Task to carry out:
Using the records below, write out only the lines from the line containing "1:30 AM: -0.627 -> none" up to and including the line containing "2020/2/27: none -> 6", exactly, with no pictures.

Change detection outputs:
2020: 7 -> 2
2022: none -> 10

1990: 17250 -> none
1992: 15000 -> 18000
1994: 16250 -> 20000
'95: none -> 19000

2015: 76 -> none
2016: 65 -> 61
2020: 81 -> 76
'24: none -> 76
---
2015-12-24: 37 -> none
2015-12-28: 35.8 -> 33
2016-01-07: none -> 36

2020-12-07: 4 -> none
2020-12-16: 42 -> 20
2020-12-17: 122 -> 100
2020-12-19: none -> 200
--
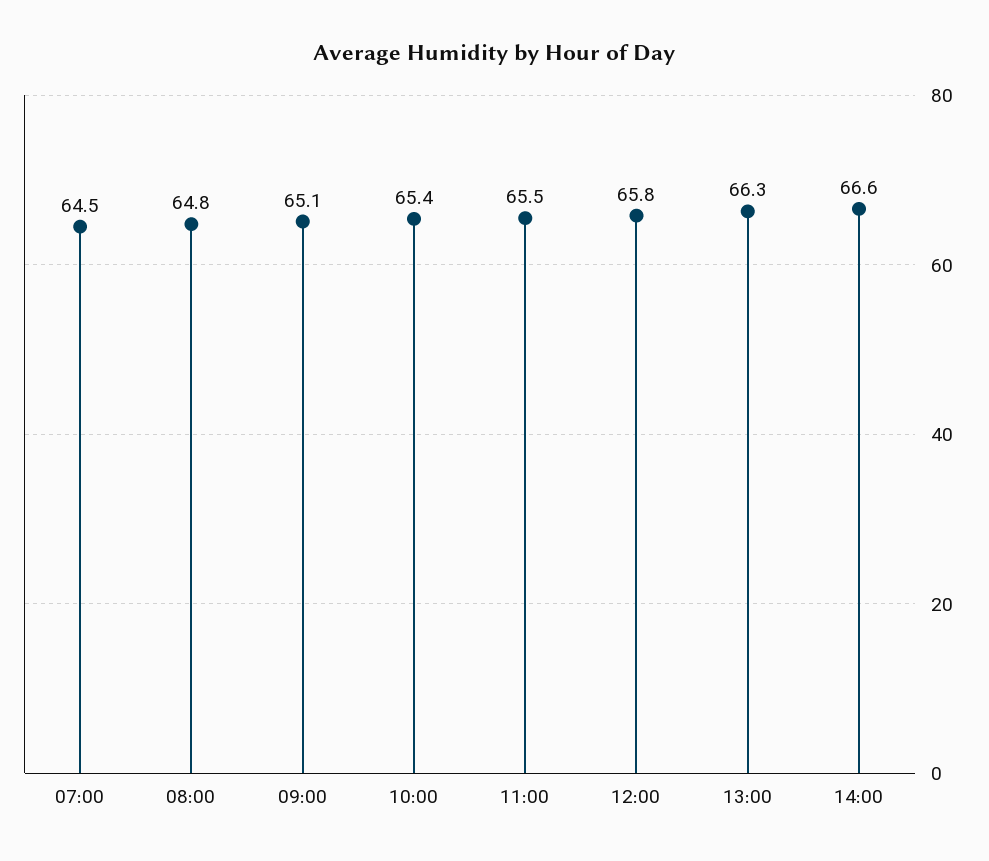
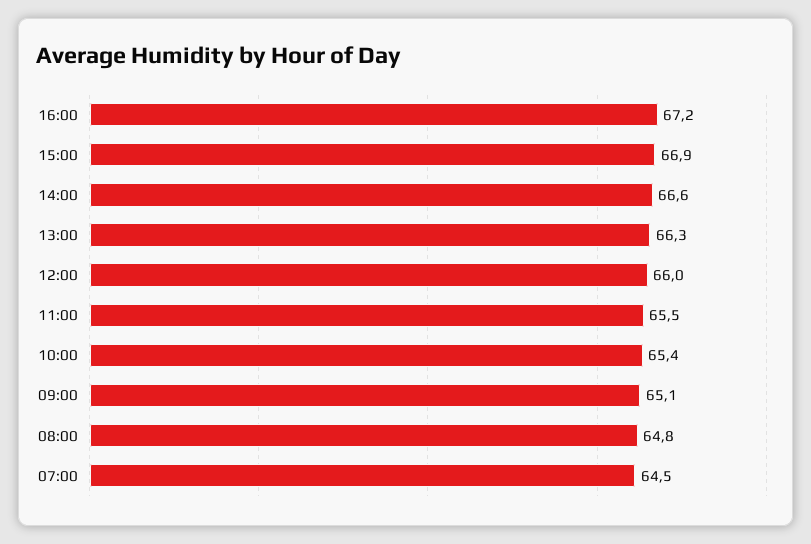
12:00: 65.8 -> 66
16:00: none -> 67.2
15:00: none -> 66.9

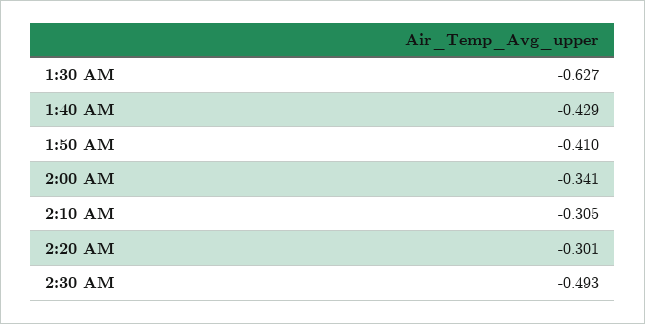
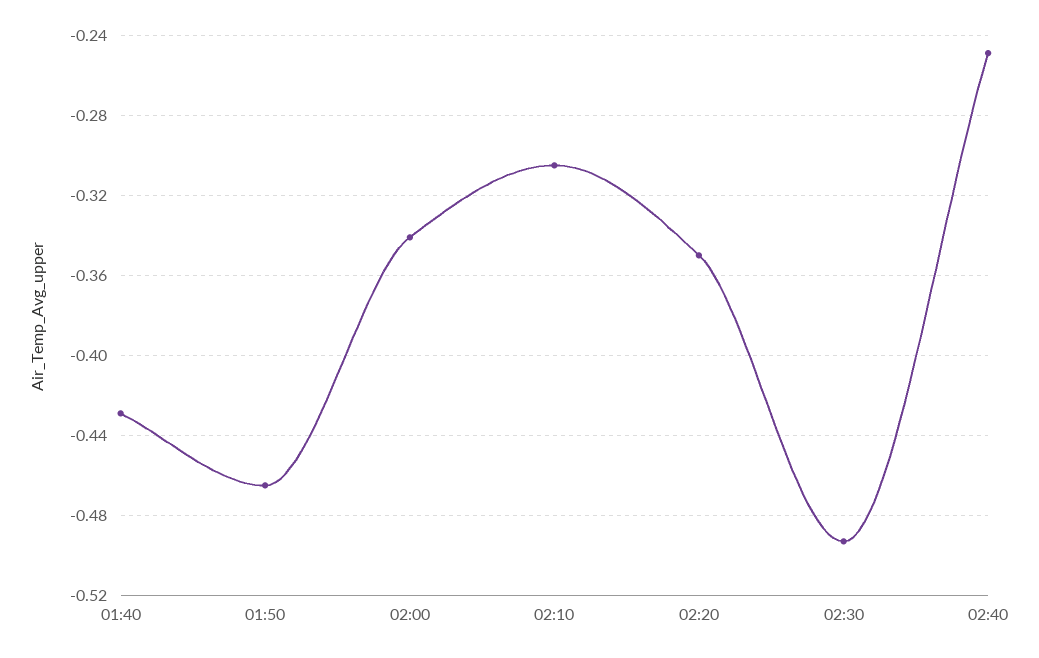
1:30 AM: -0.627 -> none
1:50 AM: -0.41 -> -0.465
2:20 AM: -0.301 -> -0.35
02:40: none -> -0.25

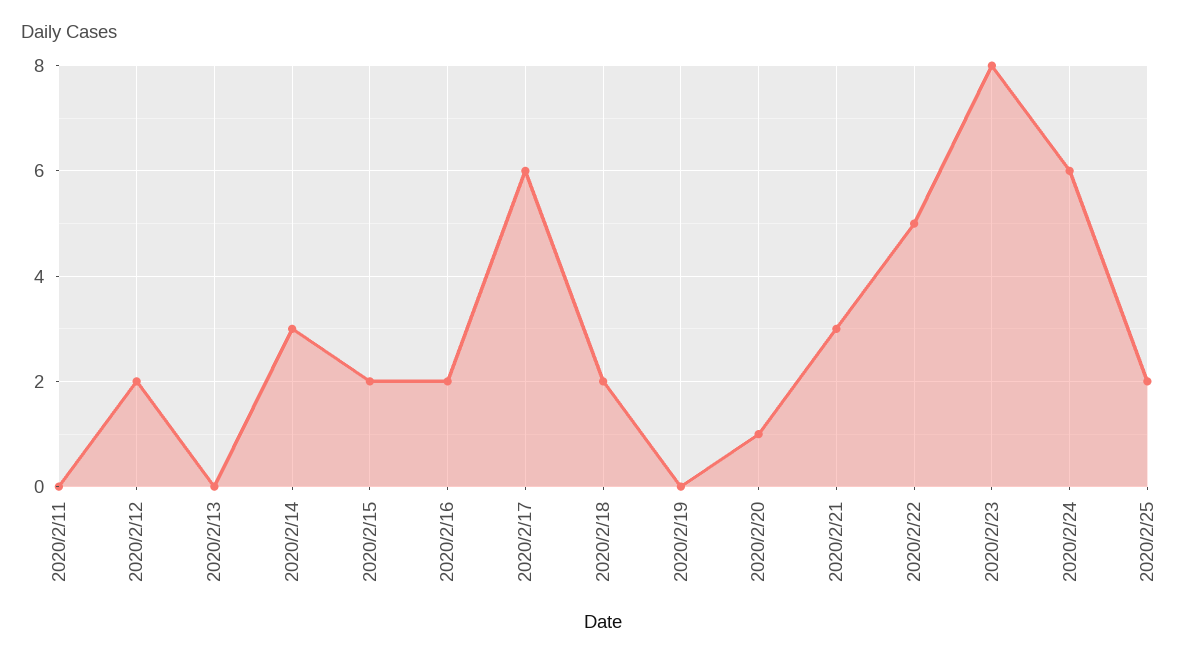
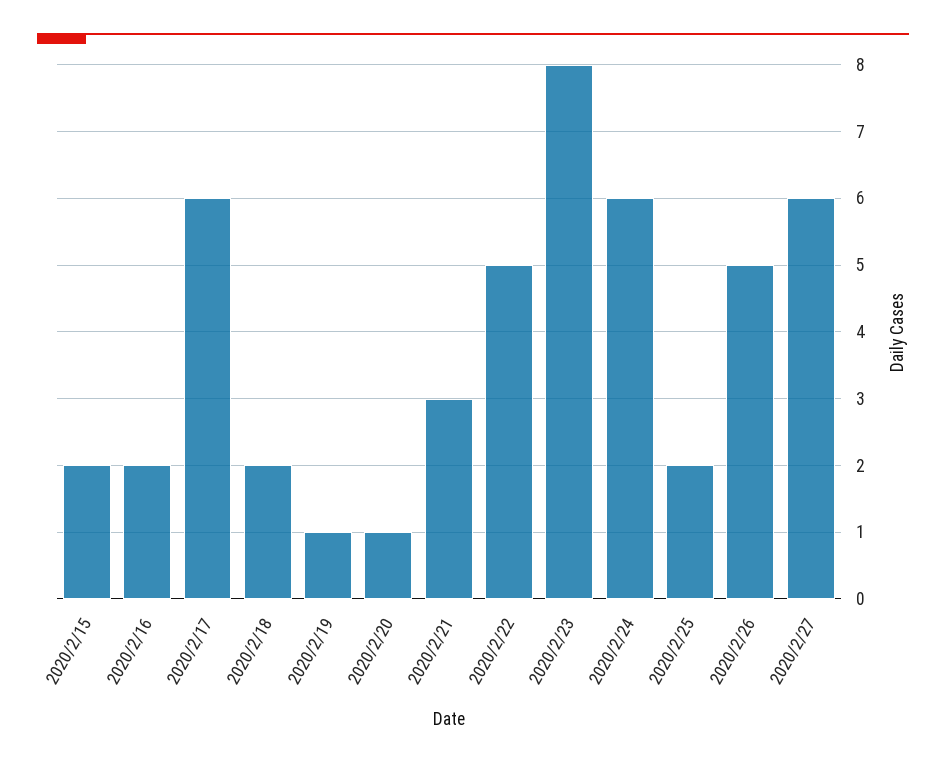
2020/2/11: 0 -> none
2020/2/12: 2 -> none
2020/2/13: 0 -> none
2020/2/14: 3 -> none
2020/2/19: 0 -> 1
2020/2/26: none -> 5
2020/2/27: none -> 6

Answer:
1:30 AM: -0.627 -> none
1:50 AM: -0.41 -> -0.465
2:20 AM: -0.301 -> -0.35
02:40: none -> -0.25

2020/2/11: 0 -> none
2020/2/12: 2 -> none
2020/2/13: 0 -> none
2020/2/14: 3 -> none
2020/2/19: 0 -> 1
2020/2/26: none -> 5
2020/2/27: none -> 6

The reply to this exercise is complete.